Moscou sous grosse pression avant l’expiration du cessez-le-feu

Les Occidentaux haussent le ton ; Poutine insiste sur « la nécessité de prolonger la trêve » ; Porochenko prêt à faire la paix « avant tout le monde ».

Au Conseil de l'Europe à Strasbourg, le président ukrainien Petro Porochenko a exhorté la Russie à « jouer le jeu », à savoir « rappeler les mercenaires qui traversent la frontière russe ». Patrick Hertzog / AFP

Les Occidentaux accentuaient hier encore leur pression sur la Russie, sommée par Washington d'œuvrer à l'apaisement de la situation dans l'est de l'Ukraine, à la veille de l'expiration d'un fragile cessez-le-feu, mais aussi de la signature d'un accord commercial crucial entre Kiev et l'Union européenne.
Les Occidentaux ont ainsi haussé le ton : « Il est crucial que la Russie montre dans les prochaines heures qu'elle travaille au désarmement des séparatistes, qu'elle les encourage à désarmer, qu'elle les appelle à déposer les armes et à participer à un processus légitime », a déclaré le secrétaire américain John Kerry à l'issue d'un entretien à Paris avec son homologue français Laurent Fabius.
Au Conseil de l'Europe à Strasbourg, le président ukrainien Petro Porochenko a exhorté la Russie à « jouer le jeu », à savoir « rappeler les mercenaires qui traversent la frontière russe ». Il a par ailleurs déclaré avoir été informé du feu vert des rebelles à une nouvelle réunion du « groupe de contact » aujourd'hui. Il a toutefois exclu de prolonger unilatéralement le cessez-le-feu gouvernemental précisant qu'il prendrait fin aujourd'hui à 19h GMT. « Ce sera un jour très important : si les conditions de notre plan de paix ne sont pas acceptées, nous prendrons une décision lourde de conséquences », a déclaré Petro Porochenko, cité par le journal en ligne Ukrainska Pravda. Il s'est dit néanmoins « prêt à faire la paix avec tout le monde », en réponse à une question sur la possibilité d'un accord de paix avec l'homme fort du Kremlin, au cours d'un entretien diffusé hier soir sur la chaîne de télévision américaine CNN. « Je déteste l'idée de ne pas saisir la moindre occasion pour rétablir la paix dans la région », a-t-il ajouté.
Le ministère russe des Affaires étrangères a, quant à lui, dénoncé « des tentatives simplistes » de lui imputer « l'entière responsabilité » de la situation et a montré du doigt des commentaires de l'Otan sur l'absence de résultats concrets émanant de Moscou, stigmatisant des « stéréotypes issus de la guerre froide ».
Dans un entretien téléphonique hier, le président russe Vladimir Poutine a de son côté insisté auprès de la chancelière allemande Angela Merkel sur « la nécessité de prolonger la trêve ». Une prorogation incertaine, vu les « violations massives » du cessez-le-feu que l'armée ukrainienne a affirmé avoir constaté.

« La tension va monter »
Car pendant ce temps, et malgré le cessez-le-feu décrété vendredi par Kiev, des combats (plus de 400 morts depuis avril) se poursuivaient ces derniers jours dans le bassin industriel russophone du Donbass.
Des insurgés séparatistes prorusses ont attaqué hier soir une caserne d'une unité militaire responsable du convoi de prisonniers, située en plein centre de Donetsk, fief rebelle dans l'est de l'Ukraine, a constaté un journaliste de l'AFP. Au moins 200 insurgés armés ont lancé un ultimatum aux troupes de cette unité de la garde nationale ukrainienne pour qu'ils se rendent et déposent les armes ; face à leur refus, ils ont commencé à tirer.
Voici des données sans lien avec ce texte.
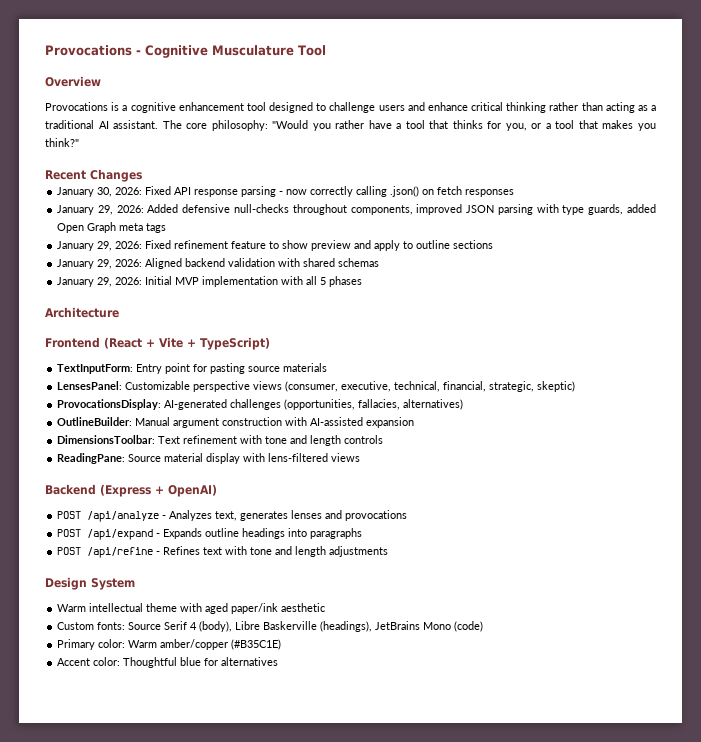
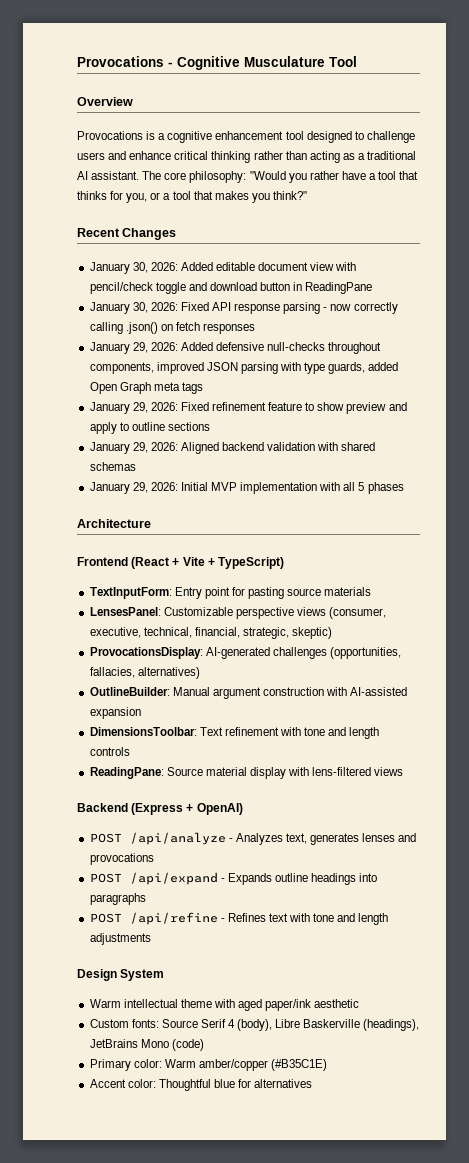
+ January 30, 2026: Added editable document view with pencil/check toggle and download button in ReadingPane

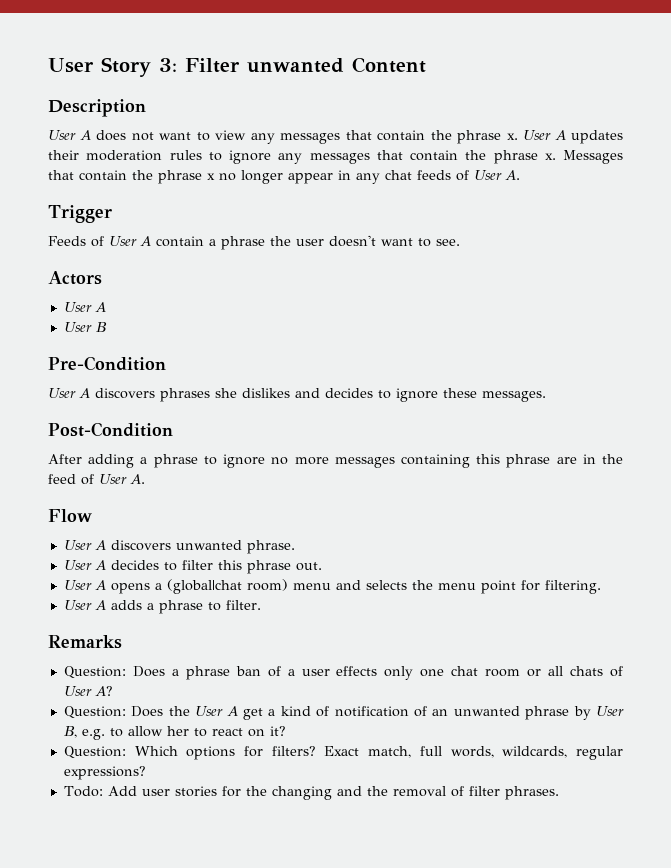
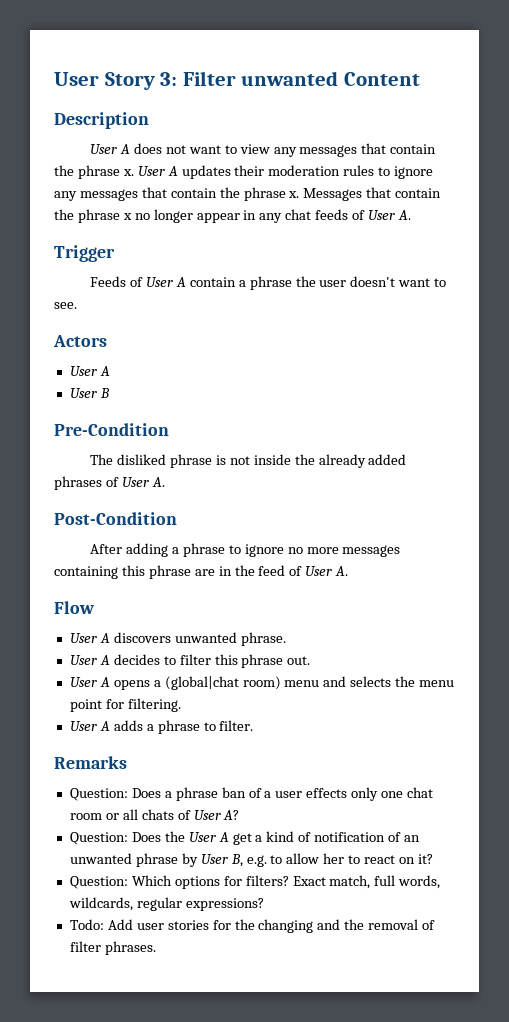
- User A discovers phrases she dislikes and decides to ignore these messages.
+ The disliked phrase is not inside the already added phrases of User A.

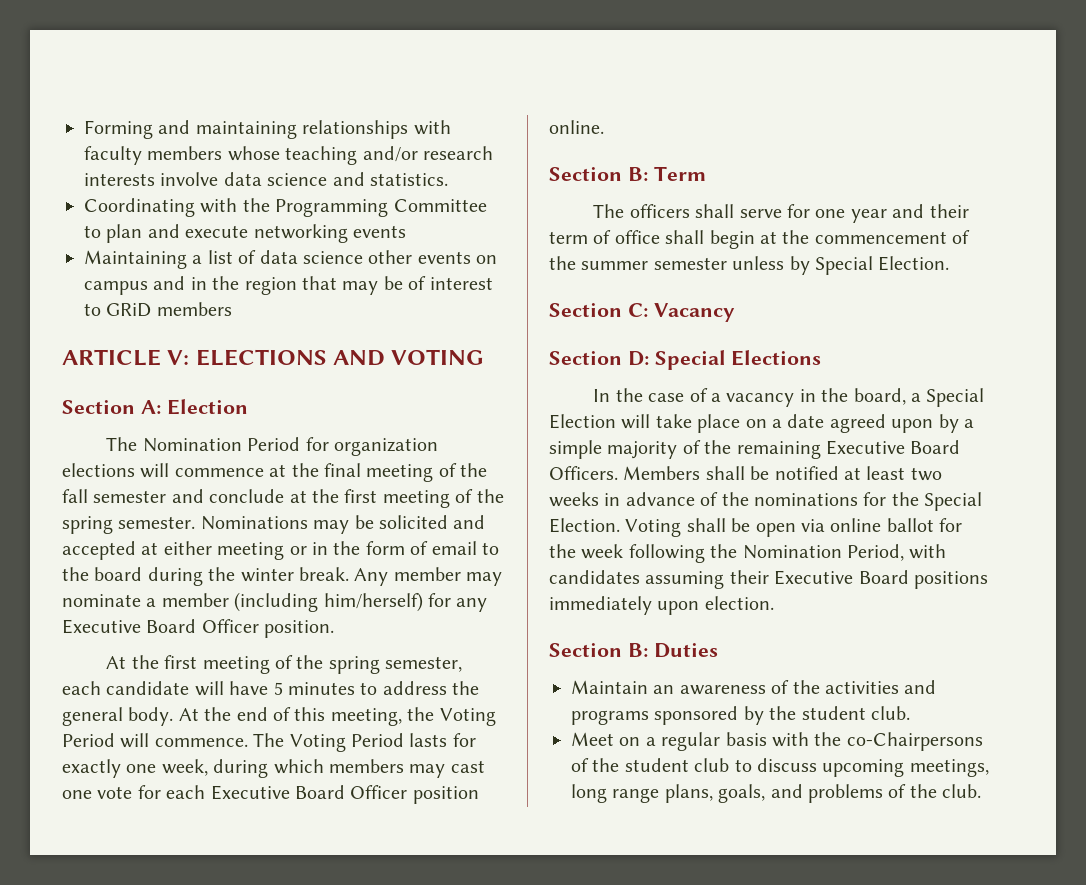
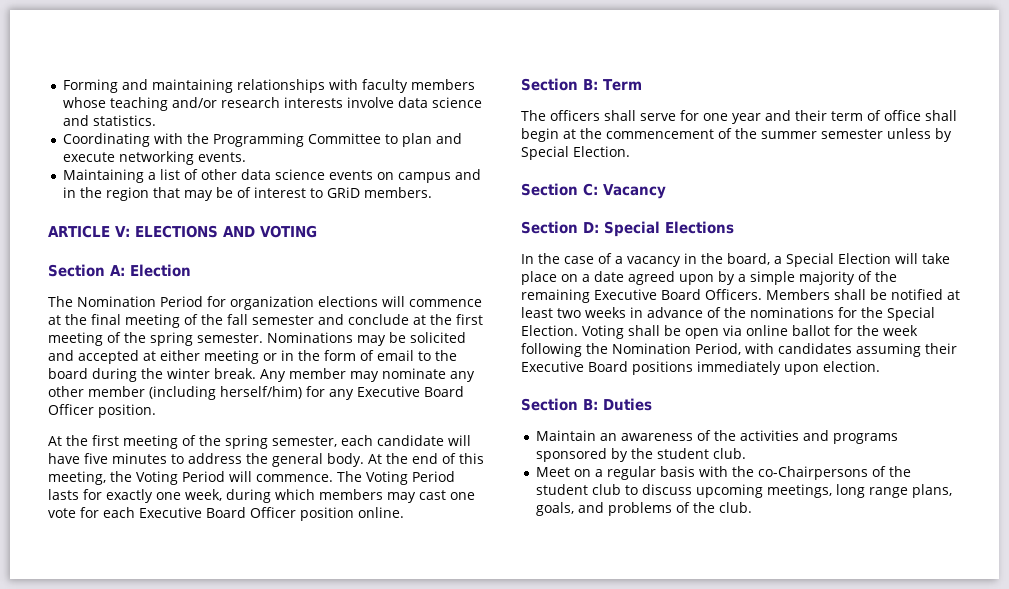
- Coordinating with the Programming Committee to plan and execute networking events
+ Coordinating with the Programming Committee to plan and execute networking events.
- Maintaining a list of data science other events on campus and in the region that may be of interest to GRiD members
+ Maintaining a list of other data science events on campus and in the region that may be of interest to GRiD members.
- Any member may nominate a member (including him/herself) for any Executive Board Officer position.
+ Any member may nominate any other member (including herself/him) for any Executive Board Officer position.
- At the first meeting of the spring semester, each candidate will have 5 minutes to address the general body.
+ At the first meeting of the spring semester, each candidate will have five minutes to address the general body.

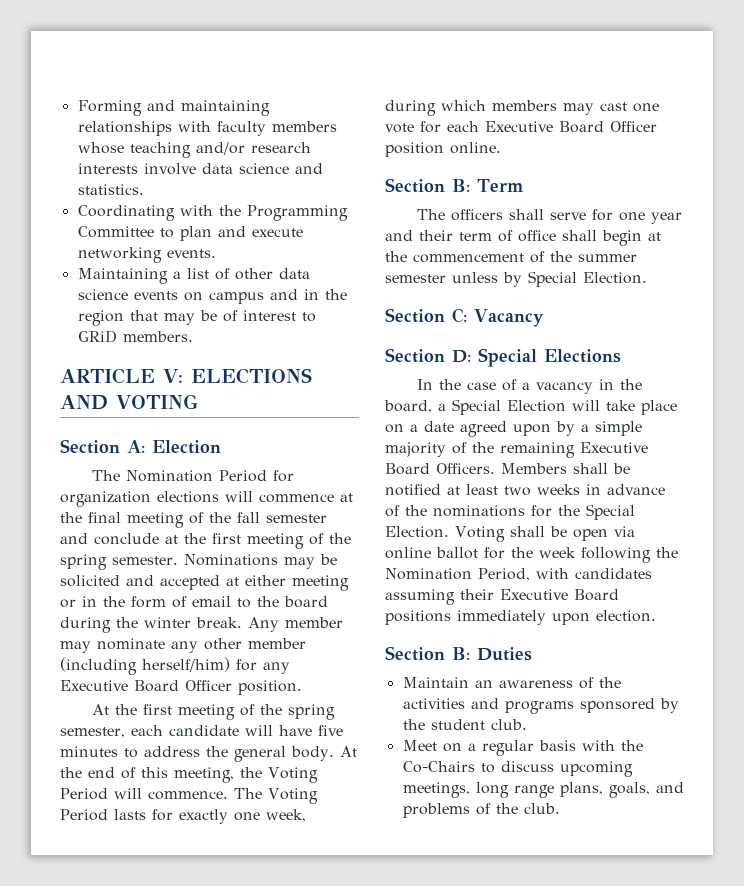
- Meet on a regular basis with the co-Chairpersons of the student club to discuss upcoming meetings, long range plans, goals, and problems of the club.
+ Meet on a regular basis with the Co-Chairs to discuss upcoming meetings, long range plans, goals, and problems of the club.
Un blindé séparatiste avec un drapeau russe était placé devant la caserne.
Pour tenter d'apaiser la situation sur le terrain, le président ukrainien doit présenter au Parlement une réforme accordant plus de pouvoirs aux régions : élection des gouverneurs par les élus locaux (et non nomination par Kiev) et usage élargi de la langue russe dans l'enseignement et les entreprises. Mais cette décentralisation ne va pas jusqu'à la mise en place de la structure fédérale demandée par la Russie, un moyen, selon certains observateurs, de conserver son influence sur l'Est russophone en dépit du rapprochement avec l'UE.
L'accord commercial que doit signer Kiev avec Bruxelles vise en particulier à supprimer l'essentiel des barrières douanières entre l'Ukraine et les pays de l'UE. La signature du document était initialement prévue pour novembre dernier, avant la volte-face de Viktor Ianoukovitch, qui a préféré se tourner vers la Russie pour obtenir une aide économique. Des négociations sont prévues pour le 11 juillet entre l'UE, Moscou et Kiev au niveau ministériel, concernant les conditions de l'application de l'accord.
« La tension va monter » avec la signature de cet accord, ont estimé les analystes du centre spécialisé dans les relations internationales Eurasia Group. « Pour la Russie, il est impératif de maintenir des liens privilégiés commerciaux et économiques avec l'est de l'Ukraine et d'empêcher Kiev, qui entretient largement un régime de libre-échange avec la Russie, de devenir un point d'entrée pour les produits européens sur le marché russe », ont-ils ajouté. Ces experts ont jugé « probable » l'adoption de sanctions économiques d'ici à la fin de l'année car « la diplomatie patine et la violence continue dans l'Est ».
(Sources : agences)

Les Occidentaux accentuaient hier encore leur pression sur la Russie, sommée par Washington d'œuvrer à l'apaisement de la situation dans l'est de l'Ukraine, à la veille de l'expiration d'un fragile cessez-le-feu, mais aussi de la signature d'un accord commercial crucial entre Kiev et l'Union européenne.Les Occidentaux ont ainsi haussé le ton : « Il est crucial que la Russie montre dans les prochaines heures qu'elle travaille au désarmement des séparatistes, qu'elle les encourage à désarmer, qu'elle les appelle à déposer les armes et à participer à un processus légitime », a déclaré le secrétaire américain John Kerry à l'issue d'un entretien à Paris avec son homologue français Laurent Fabius.Au Conseil de l'Europe à Strasbourg, le président ukrainien Petro Porochenko a exhorté la Russie à « jouer le...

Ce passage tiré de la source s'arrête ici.